[Change detection outputs]
·····

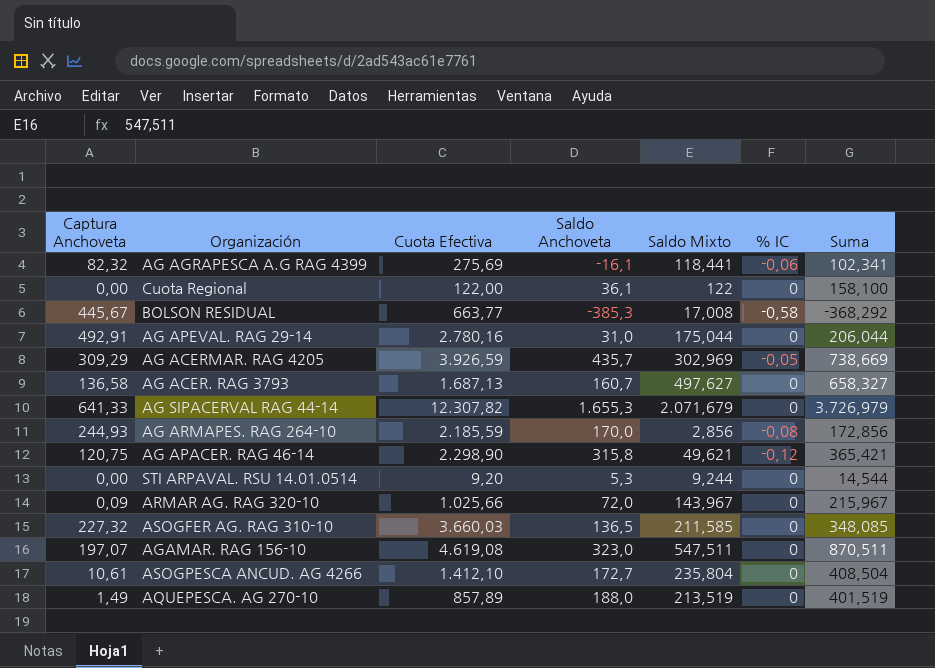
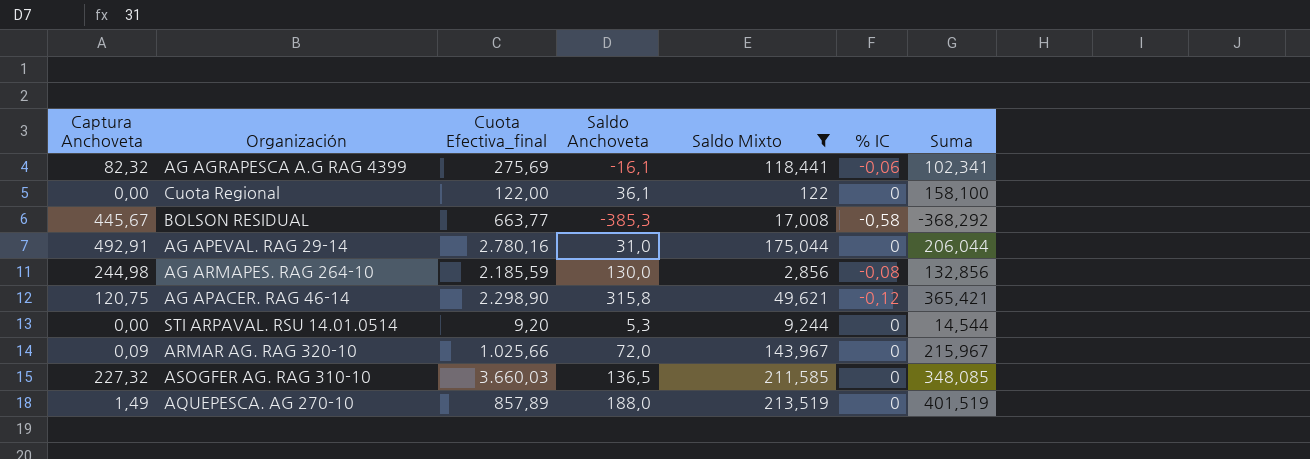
filter: none -> Saldo Mixto <= 213,519
column name: Cuota Efectiva -> Cuota Efectiva_final
AG ARMAPES. RAG 264-10 | Captura Anchoveta: 244,93 -> 244,98
AG ARMAPES. RAG 264-10 | Saldo Anchoveta: 170,0 -> 130,0
AG ARMAPES. RAG 264-10 | Suma: 172,856 -> 132,856

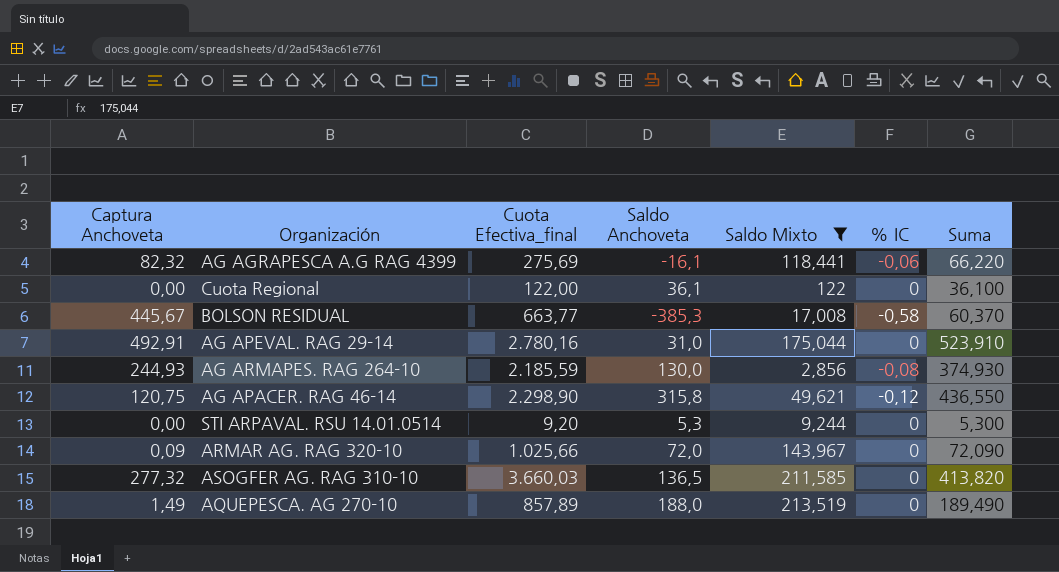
column Suma | formula: [Saldo Anchoveta] + [Saldo Mixto] -> [Captura Anchoveta] + [Saldo Anchoveta]
AG ARMAPES. RAG 264-10 | Captura Anchoveta: 244,98 -> 244,93
ASOGFER AG. RAG 310-10 | Captura Anchoveta: 227,32 -> 277,32

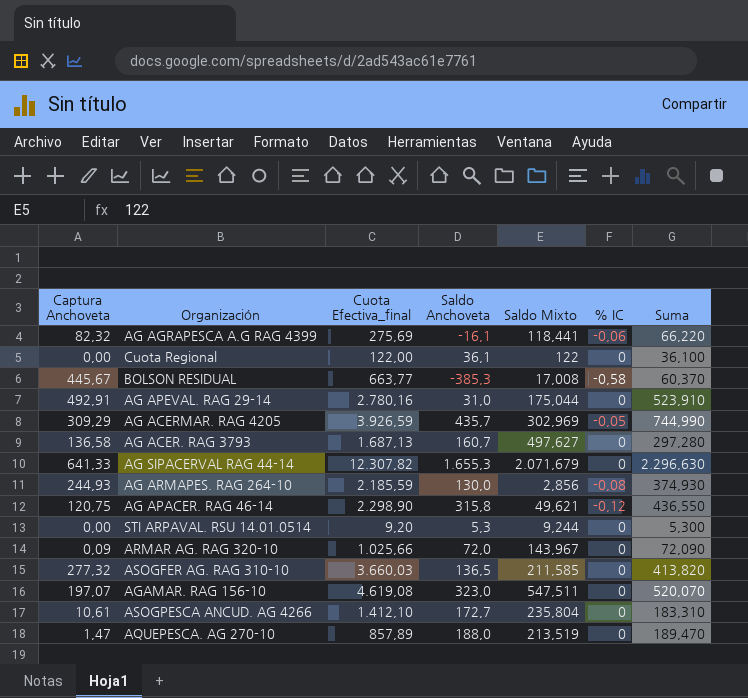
filter: Saldo Mixto <= 213,519 -> none
AQUEPESCA. AG 270-10 | Captura Anchoveta: 1,49 -> 1,47
AQUEPESCA. AG 270-10 | Suma: 189,490 -> 189,470

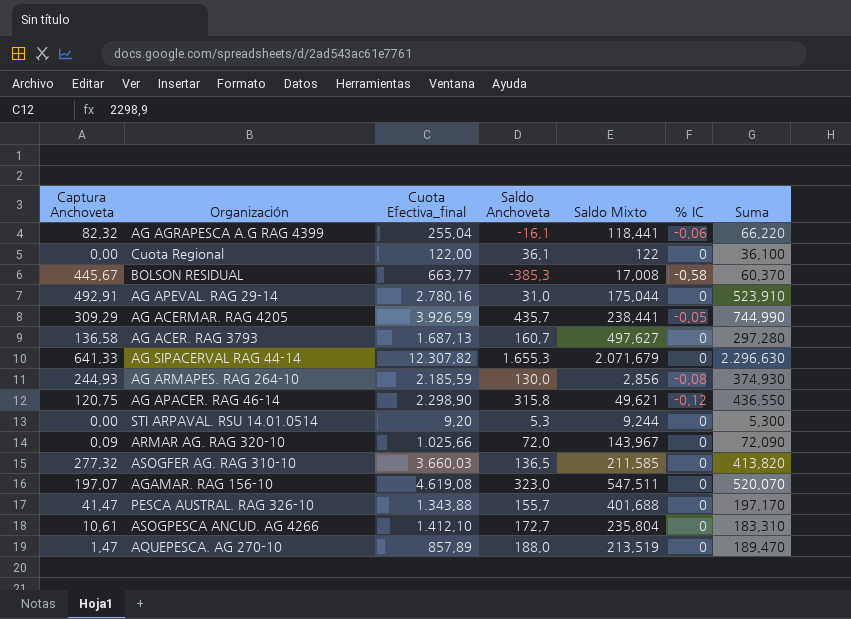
AG AGRAPESCA A.G RAG 4399 | Cuota Efectiva_final: 275,69 -> 255,04
AG ACERMAR. RAG 4205 | Saldo Mixto: 302,969 -> 238,441
row PESCA AUSTRAL. RAG 326-10: none -> 41,47 | 1.343,88 | 155,7 | 401,688 | 0 | 197,170

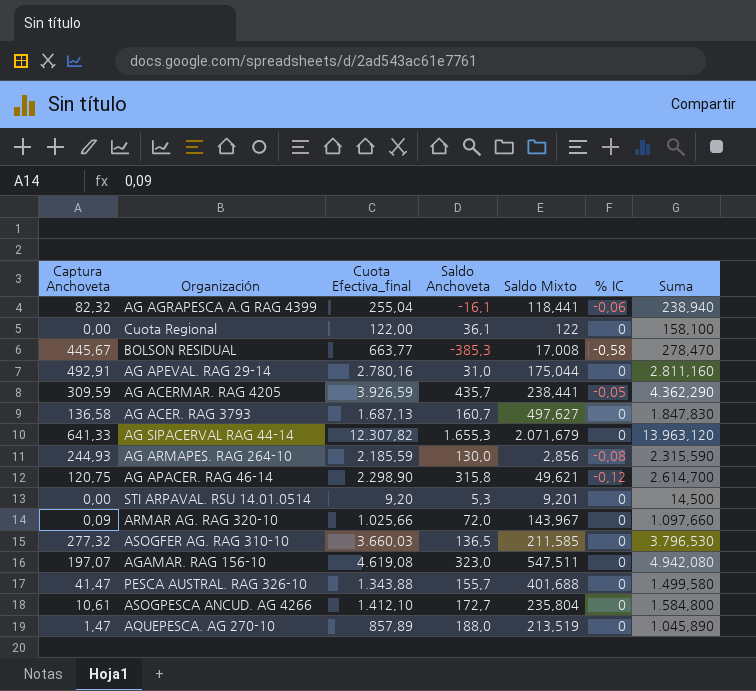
column Suma | formula: [Captura Anchoveta] + [Saldo Anchoveta] -> [Cuota Efectiva_final] + [Saldo Anchoveta]
AG ACERMAR. RAG 4205 | Captura Anchoveta: 309,29 -> 309,59
STI ARPAVAL. RSU 14.01.0514 | Saldo Mixto: 9,244 -> 9,201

·····

## Task directions:
Copy, word for word, the entries above from the first line to the line that holds "AG ARMAPES. RAG 264-10 | Suma: 172,856". Drop the pictures.

## Written reply:
filter: none -> Saldo Mixto <= 213,519
column name: Cuota Efectiva -> Cuota Efectiva_final
AG ARMAPES. RAG 264-10 | Captura Anchoveta: 244,93 -> 244,98
AG ARMAPES. RAG 264-10 | Saldo Anchoveta: 170,0 -> 130,0
AG ARMAPES. RAG 264-10 | Suma: 172,856 -> 132,856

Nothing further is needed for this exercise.